I shut the door, then turned off the light and walked over to the bed. I took off my shoes and lay back on the white, clean sheets. I don’t remember much after that.
C H A P T E R
 
; Thirteen
Whether cautionary or exemplary,
there has not yet been a life lived
that we cannot learn from. It is up
to us to decide which ours will be.
Alan Christoffersen’s diary
I didn’t know where I was when I woke. I had had crazy, lucid dreams, no doubt aided by the medication I had taken, but my reality was pretty crazy as well—I was in a city I’d never before heard of whose claim to fame was a Corn Palace, sleeping in the guest room of an elderly, Jewish Polish man I didn’t know. That was probably about as unlikely as anything I had dreamt.
I looked around the room. The window shades were dimly lit, as if the sun were barely rising. Considering what time I’d gone to bed, I hadn’t slept much. I sat up slowly. There was still some dizziness, but nothing compared to what it had been. At least I could walk if I had to.

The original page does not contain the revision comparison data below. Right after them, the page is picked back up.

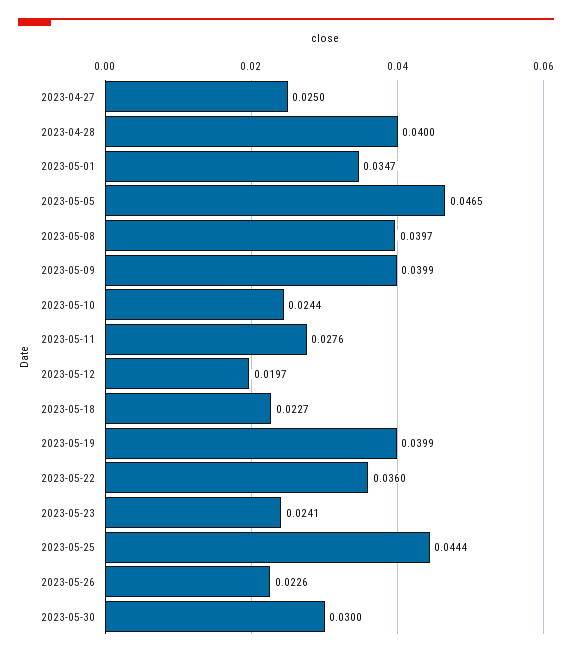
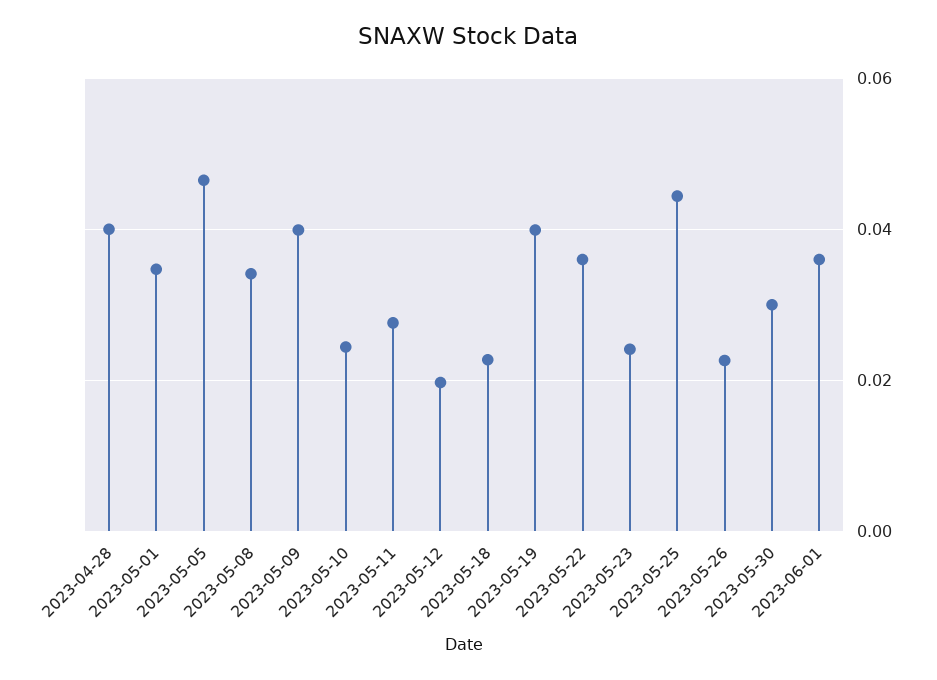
2023-04-27: 0.025 -> none
2023-05-08: 0.0397 -> 0.034
2023-06-01: none -> 0.036

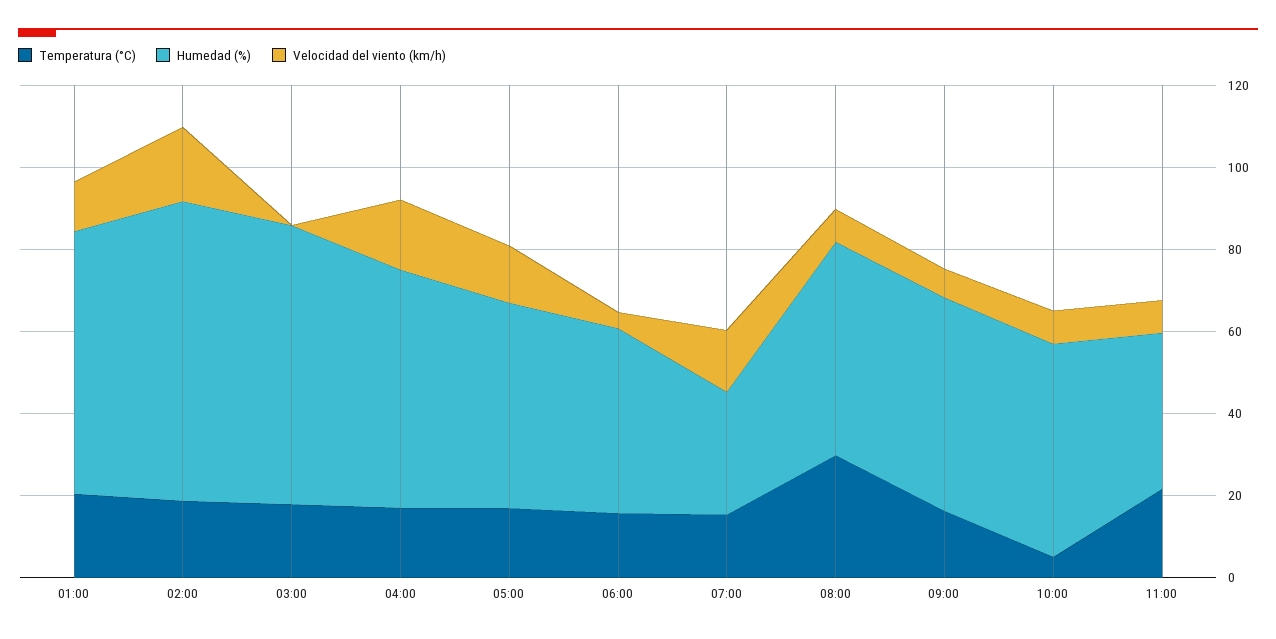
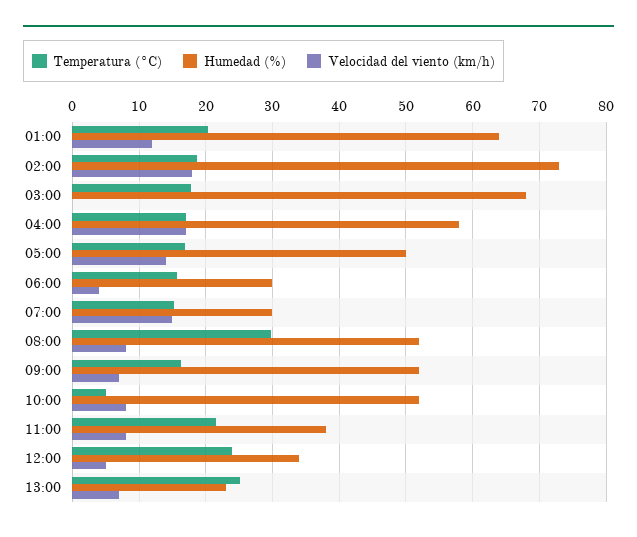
Humedad (%), 06:00: 45 -> 30
Temperatura (°C), 12:00: none -> 24
Humedad (%), 12:00: none -> 34
Velocidad del viento (km/h), 12:00: none -> 5
Temperatura (°C), 13:00: none -> 25
Humedad (%), 13:00: none -> 23
Velocidad del viento (km/h), 13:00: none -> 7

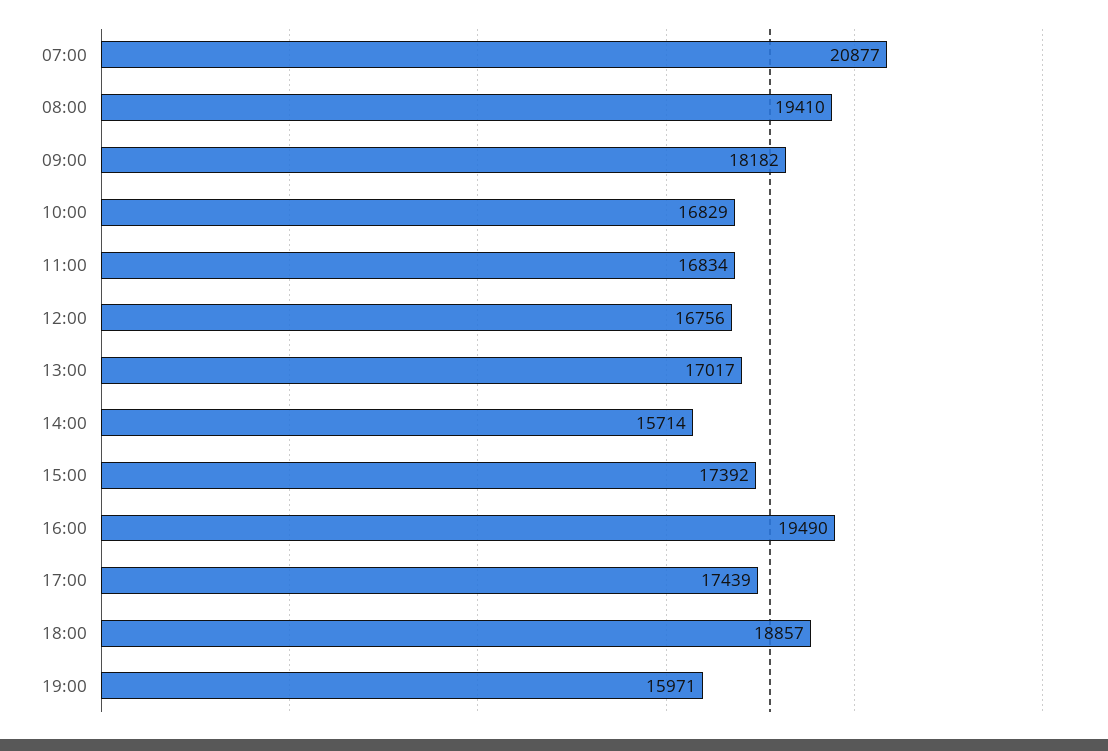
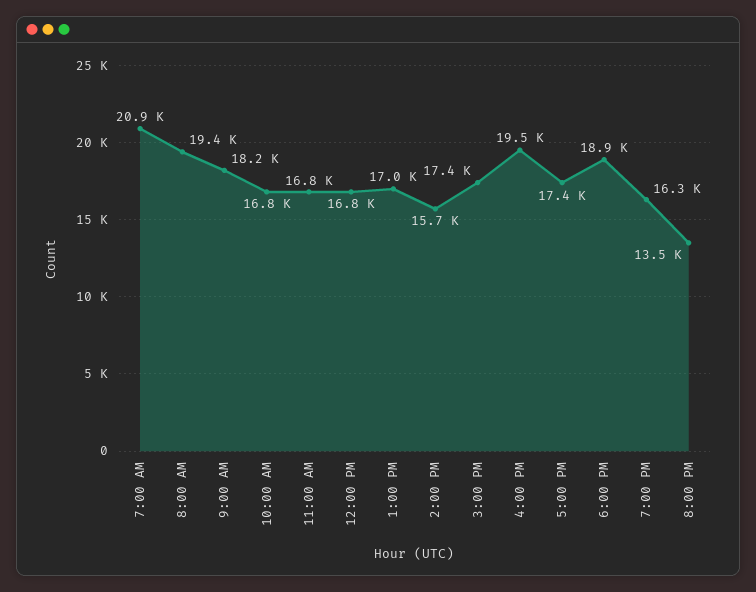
19:00: 15971 -> 16300
8:00 PM: none -> 13500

I was hungry. I felt like I hadn’t eaten for days—which was almost true since I’d thrown up what I’d eaten the day before. I was relieved to see my pack leaning in the corner of the room. I stood up and looked at myself in the mirror. My hair was matted to one side and my jaw was dark with stubble. I opened the door and walked out into the hallway.
Leszek was in the front room reading a book. He set it aside when he saw me. “Oh, Mr. Rip Van Winkle awakes.”
“What time is it?” I asked.
“It is almost seven o’clock.”
“I only slept five hours?”
He laughed. “No, it is seven o’clock at night. You have slept the whole day.”
I rubbed my eyes. “Really?”
“It is true. How are you feeling?”
“Better than I was.”
“Is your dizziness gone?”
“Mostly.” I rubbed a hand over my eyes. “Seventeen hours. No wonder I’m so hungry.”
“I made dinner. I was waiting to eat, hoping you would join me.”
“I’d love to.”
“Come to the dining room. I must heat the soup. I think soup would be good. And some bread.”